"""

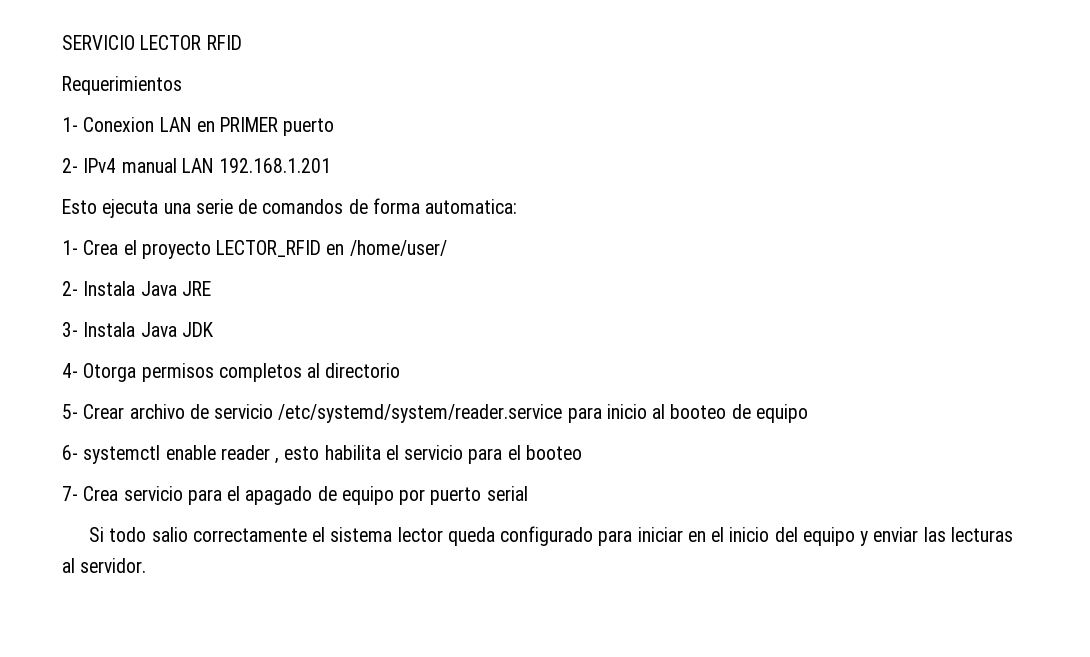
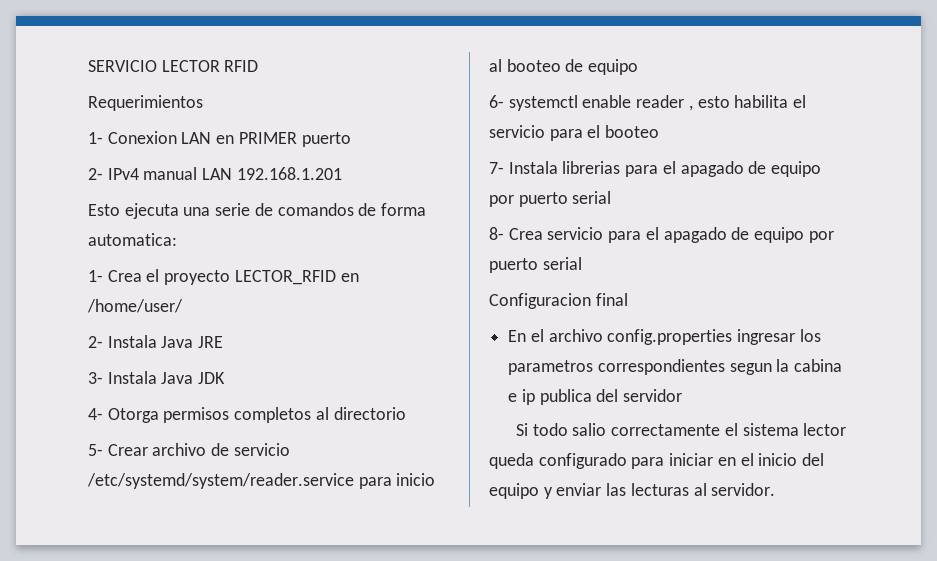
(78, 493) none -> [508,161,822,177] [489,191,612,207] [489,227,504,240] Instala librerias para el apagado de equipo por puerto serial // 8-
(528, 493) none -> [489,293,628,309] [508,329,821,345] [508,359,843,375] [508,389,683,405] // Configuracion final // En el archivo config.properties ingresar los parametros correspondientes segun la cabina e ip publica del servidor

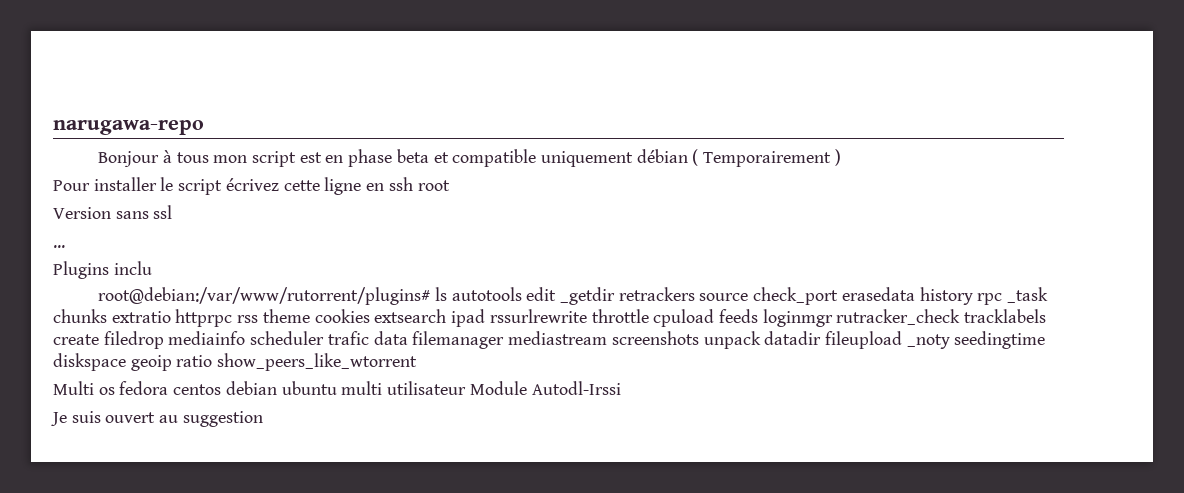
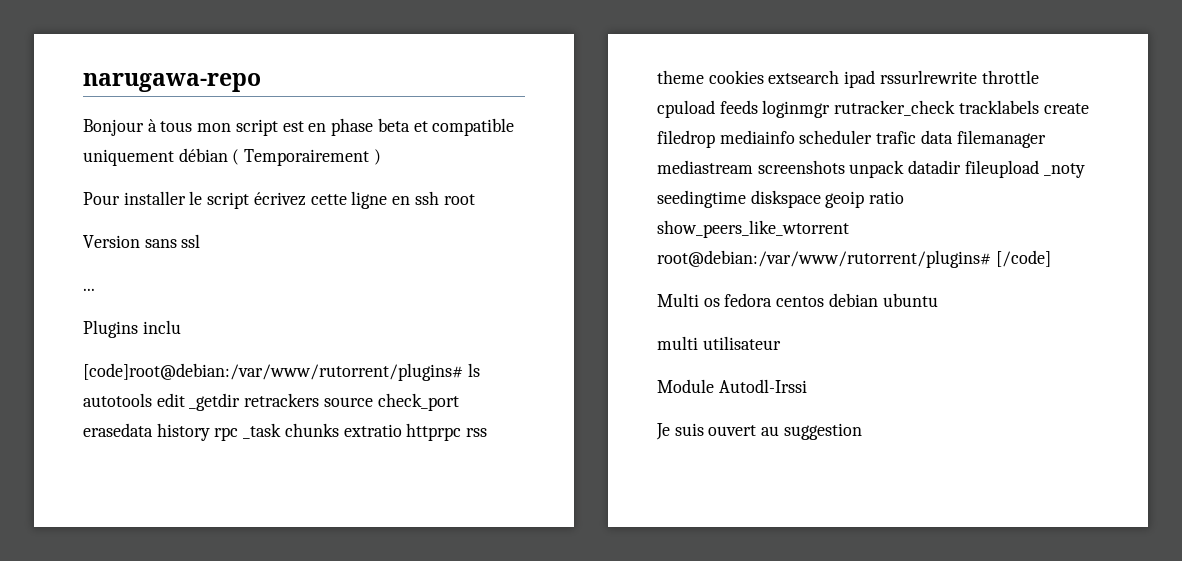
[98,287,431,305] root@debian:/var/www/rutorrent/plugins# -> [83,363,463,381] [code]root@debian:/var/www/rutorrent/plugins#
(418, 362) none -> [657,250,1051,268] root@debian:/var/www/rutorrent/plugins# [/code]
(337, 388) none -> (938, 300) //
(467, 388) none -> (781, 343) //

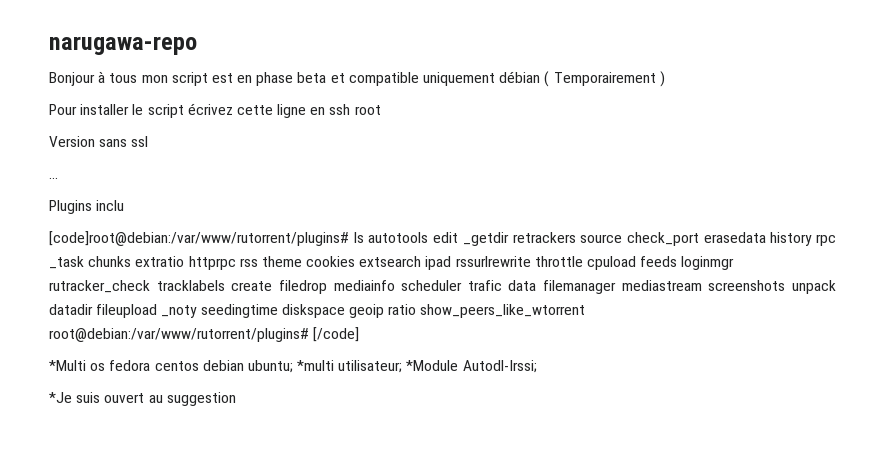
[657,293,699,307] Multi -> [49,360,86,371] *Multi
[882,293,938,307] [657,336,781,350] [657,379,807,393] [656,423,670,440] ubuntu // multi utilisateur // Module Autodl-Irssi // Je -> [247,360,537,373] [49,392,72,403] ubuntu; *multi utilisateur; *Module Autodl-Irssi; // *Je

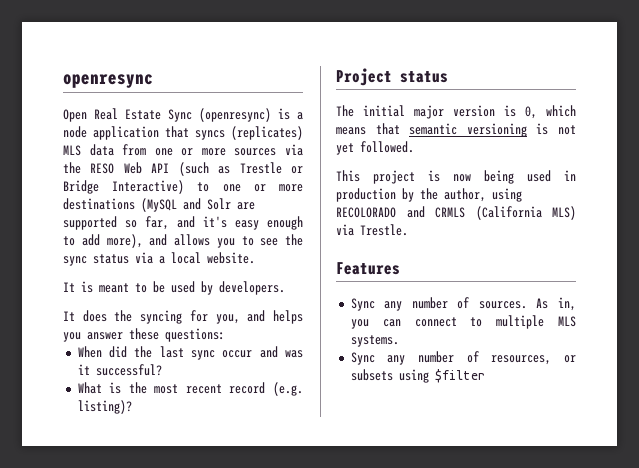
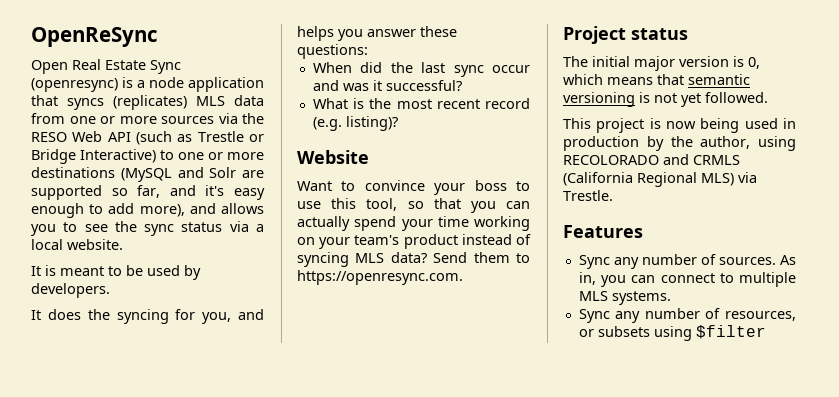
[63,74,153,88] openresync -> [31,27,158,47] OpenReSync
(132, 407) none -> [297,150,369,164] [297,180,530,195] [297,198,530,213] [297,216,530,231] [297,234,531,249] [297,252,530,267] [297,270,463,285] // Website // Want to convince your boss to use this tool, so that you can actually spend your time working on your team's product instead of syncing MLS data? Send them to https://openresync.com.
(542, 213) none -> [637,172,697,187] Regional

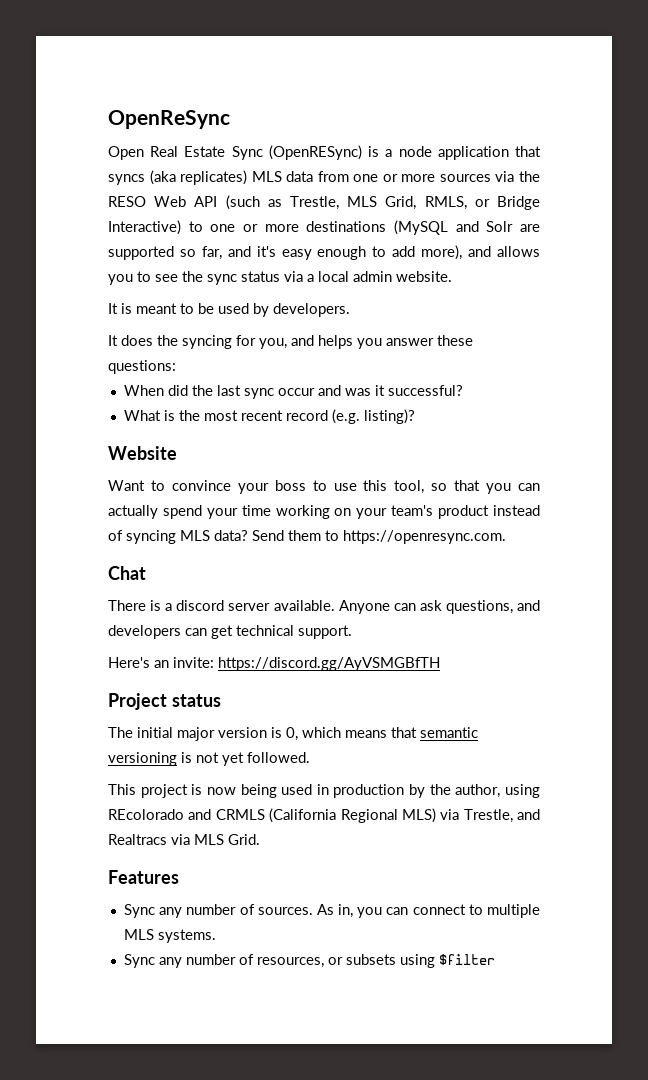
[31,78,118,92] (openresync) -> [268,145,362,160] (OpenRESync)
[113,95,187,110] (replicates) -> [149,170,248,185] (aka replicates)
[197,131,244,142] Trestle -> [290,196,467,210] Trestle, MLS Grid, RMLS,
(63, 244) none -> [353,271,392,282] admin
(463, 277) none -> [108,566,146,580] [108,600,540,614] [108,625,352,639] [108,657,440,671] // Chat // There is a discord server available. Anyone can ask questions, and developers can get technical support. // Here's an invite: https://discord.gg/AyVSMGBfTH
[563,155,659,165] RECOLORADO -> [108,809,184,820] REcolorado
[563,190,613,201] Trestle. -> [463,809,540,823] [108,834,260,845] Trestle, and Realtracs via MLS Grid.

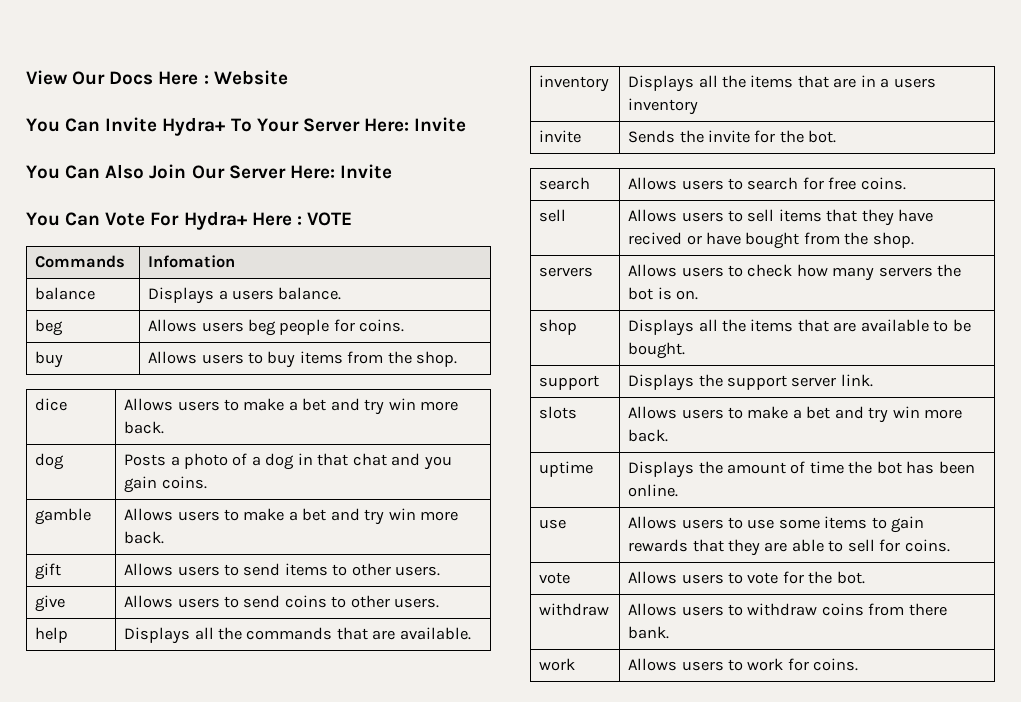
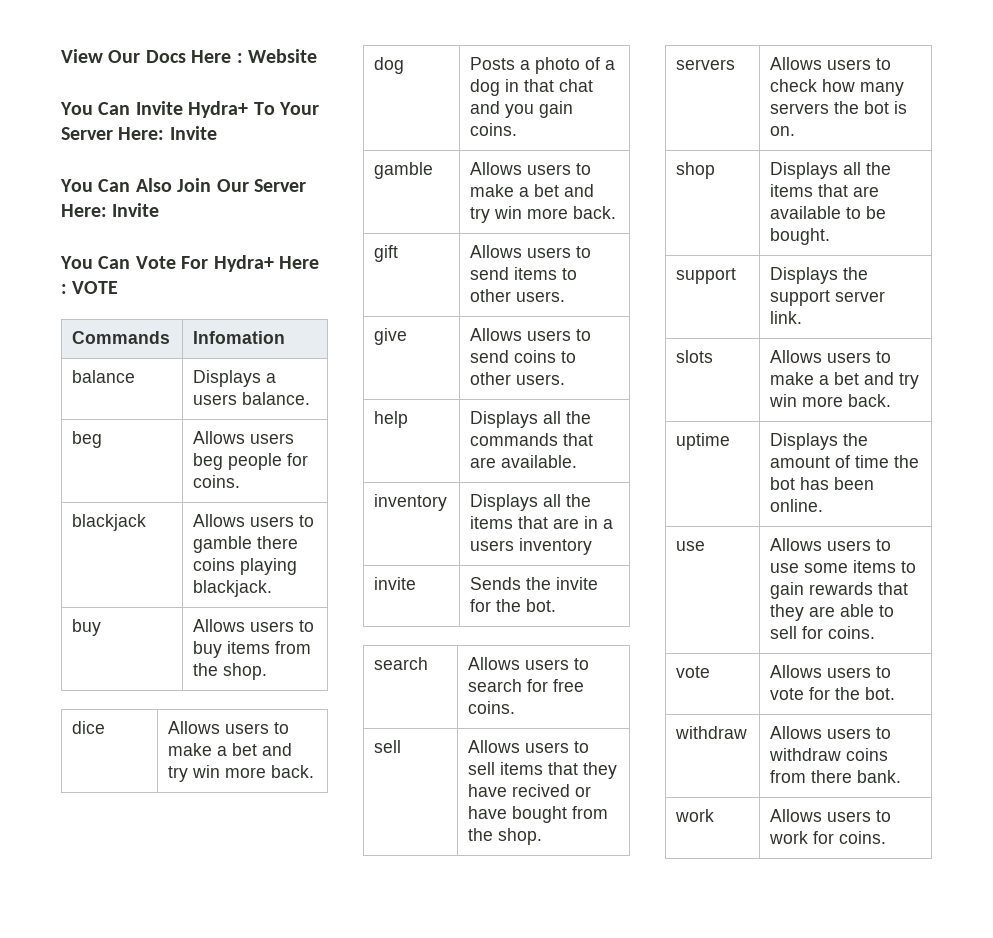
(405, 325) none -> [72,514,147,531] [193,514,315,527] [193,536,299,553] [193,558,298,575] [193,580,273,597] // blackjack | Allows users to gamble there coins playing blackjack.

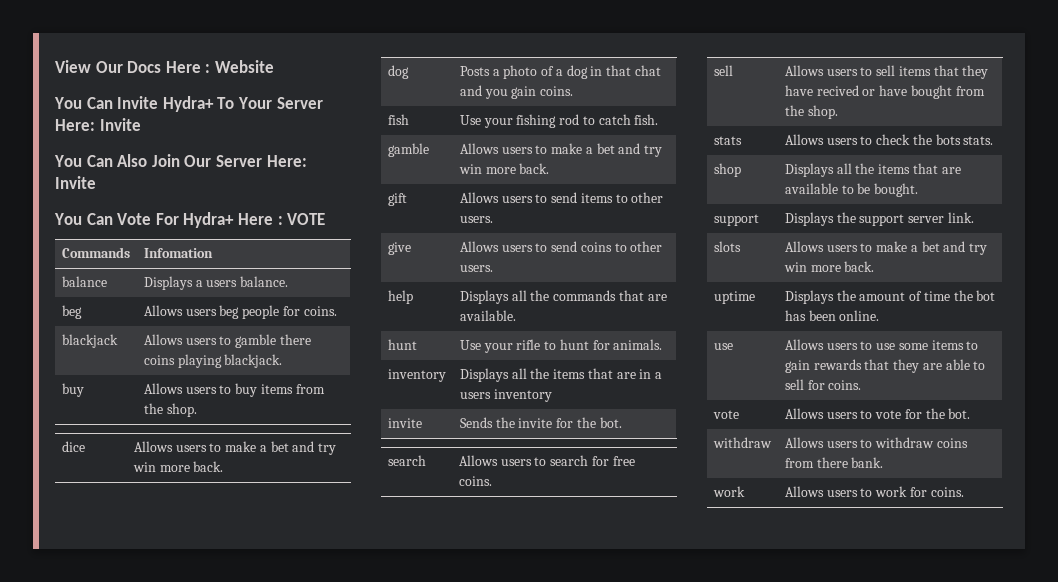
(518, 129) none -> [387,114,409,125] [459,114,659,128] // fish | Use your fishing rod to catch fish.
(578, 461) none -> [387,339,417,350] [459,339,663,353] // hunt | Use your rifle to hunt for animals.
[676,59,736,70] servers -> [713,136,742,145] stats
[822,79,905,96] [770,101,908,114] [770,126,796,136] how many servers the bot is on. -> [912,134,994,145] the bots stats.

"""

EXERCISE: Repeat every record above exactly. Omit the pictures.

RESULT OF THE TASK:
(78, 493) none -> [508,161,822,177] [489,191,612,207] [489,227,504,240] Instala librerias para el apagado de equipo por puerto serial // 8-
(528, 493) none -> [489,293,628,309] [508,329,821,345] [508,359,843,375] [508,389,683,405] // Configuracion final // En el archivo config.properties ingresar los parametros correspondientes segun la cabina e ip publica del servidor

[98,287,431,305] root@debian:/var/www/rutorrent/plugins# -> [83,363,463,381] [code]root@debian:/var/www/rutorrent/plugins#
(418, 362) none -> [657,250,1051,268] root@debian:/var/www/rutorrent/plugins# [/code]
(337, 388) none -> (938, 300) //
(467, 388) none -> (781, 343) //

[657,293,699,307] Multi -> [49,360,86,371] *Multi
[882,293,938,307] [657,336,781,350] [657,379,807,393] [656,423,670,440] ubuntu // multi utilisateur // Module Autodl-Irssi // Je -> [247,360,537,373] [49,392,72,403] ubuntu; *multi utilisateur; *Module Autodl-Irssi; // *Je

[63,74,153,88] openresync -> [31,27,158,47] OpenReSync
(132, 407) none -> [297,150,369,164] [297,180,530,195] [297,198,530,213] [297,216,530,231] [297,234,531,249] [297,252,530,267] [297,270,463,285] // Website // Want to convince your boss to use this tool, so that you can actually spend your time working on your team's product instead of syncing MLS data? Send them to https://openresync.com.
(542, 213) none -> [637,172,697,187] Regional

[31,78,118,92] (openresync) -> [268,145,362,160] (OpenRESync)
[113,95,187,110] (replicates) -> [149,170,248,185] (aka replicates)
[197,131,244,142] Trestle -> [290,196,467,210] Trestle, MLS Grid, RMLS,
(63, 244) none -> [353,271,392,282] admin
(463, 277) none -> [108,566,146,580] [108,600,540,614] [108,625,352,639] [108,657,440,671] // Chat // There is a discord server available. Anyone can ask questions, and developers can get technical support. // Here's an invite: https://discord.gg/AyVSMGBfTH
[563,155,659,165] RECOLORADO -> [108,809,184,820] REcolorado
[563,190,613,201] Trestle. -> [463,809,540,823] [108,834,260,845] Trestle, and Realtracs via MLS Grid.

(405, 325) none -> [72,514,147,531] [193,514,315,527] [193,536,299,553] [193,558,298,575] [193,580,273,597] // blackjack | Allows users to gamble there coins playing blackjack.

(518, 129) none -> [387,114,409,125] [459,114,659,128] // fish | Use your fishing rod to catch fish.
(578, 461) none -> [387,339,417,350] [459,339,663,353] // hunt | Use your rifle to hunt for animals.
[676,59,736,70] servers -> [713,136,742,145] stats
[822,79,905,96] [770,101,908,114] [770,126,796,136] how many servers the bot is on. -> [912,134,994,145] the bots stats.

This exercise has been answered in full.